Laboratory of Physiology of Cognitive Processes
2025
  • Title:A data-driven framework for Koopman semigroup estimation in stochastic dynamical systems
  • Authors:Xu, Y. Shao, K. Ishikawa, I. Hashimoto, Y. Logothetis, N. Shen, Z.
  • Title of Journal:Chaos
  • Year:2025
  • DOI:10.1063/5.0283640
Abstract

We present Stochastic Dynamic Mode Decomposition (SDMD), a novel data-driven framework for approximating the Koopman semigroup in stochastic dynamical systems.
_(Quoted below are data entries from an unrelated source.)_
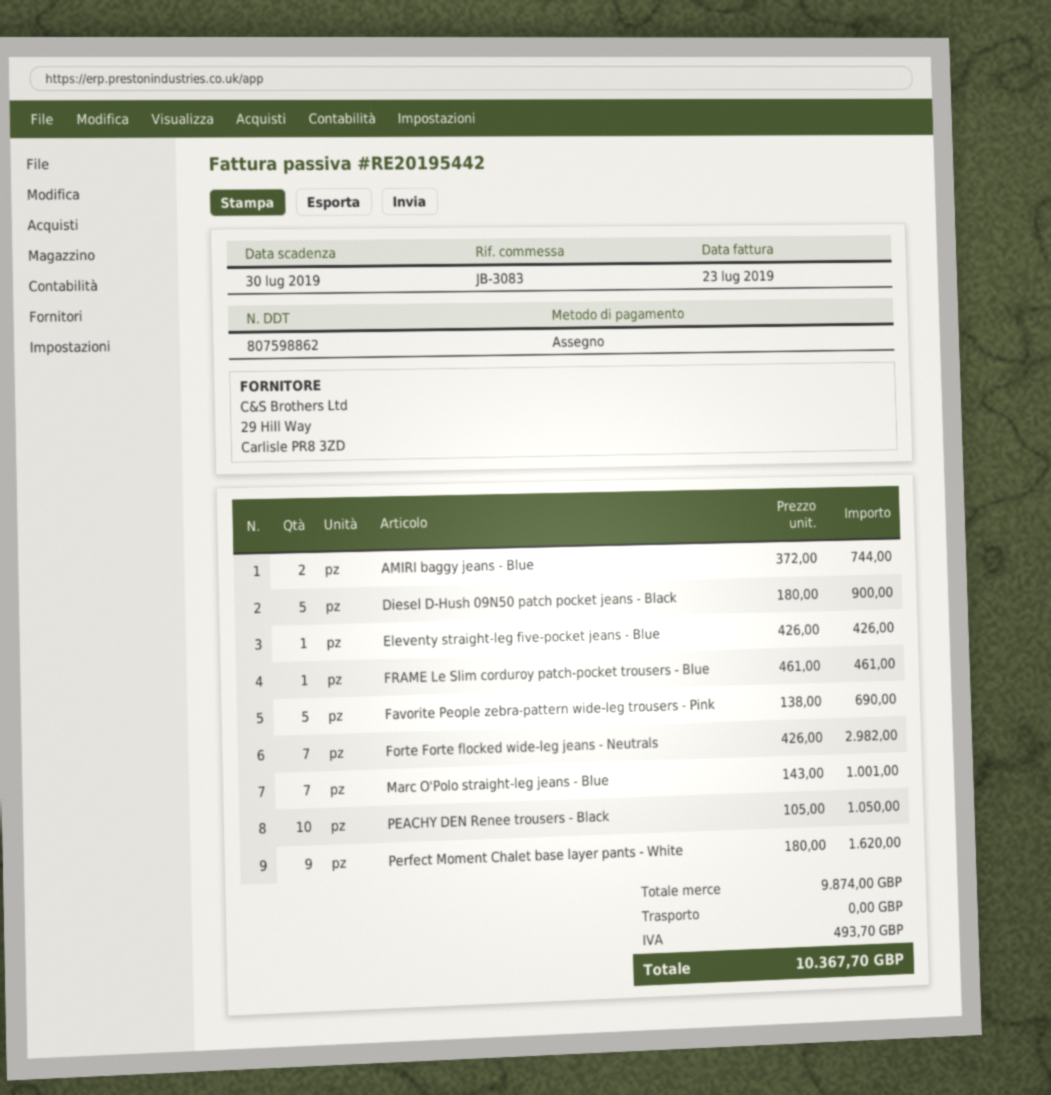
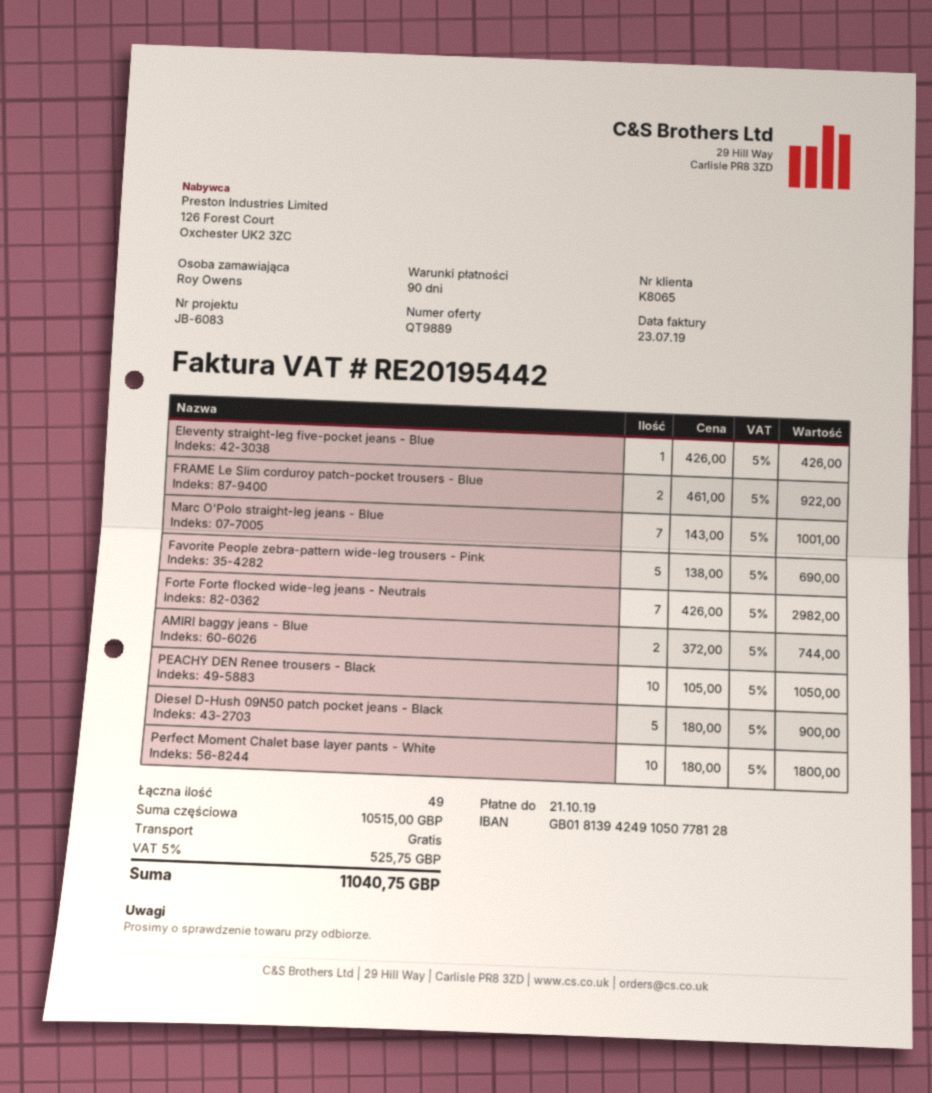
due date: 2019-07-30 -> 2019-10-21
reference: JB-3083 -> JB-6083
FRAME Le Slim corduroy patch-pocket trousers - Blue: 1 x 461.00 = 461.00 -> 2 x 461.00 = 922.00
Perfect Moment Chalet base layer pants - White: 9 x 180.00 = 1620.00 -> 10 x 180.00 = 1800.00
subtotal: 9874.00 -> 10515.00
tax: 493.70 -> 525.75
total: 10367.70 -> 11040.75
Unlike existing approaches, SDMD explicitly incorporates sampling time into its formulation to ensure numerical stability and precision in the presence of noise. By directly approximating the Koopman semigroup rather than its generator, SDMD avoids computationally expensive matrix exponential calculation, providing a more practically efficient pathway for analyzing stochastic dynamics. The framework also leverages neural networks for automated basis selection, minimizing manual effort while preserving computational efficiency. We establish SDMD's theoretical foundations through rigorous convergence guarantees across three critical limits in order: large data, infinitesimal sampling time, and increasing dictionary size. Numerical experiments on canonical stochastic systems including oscillatory system, mean-reverting processes, metastable system, and a neural mass model demonstrate SDMD's effectiveness in capturing the spectral properties of the Koopman semigroup, even in systems with complex random behavior.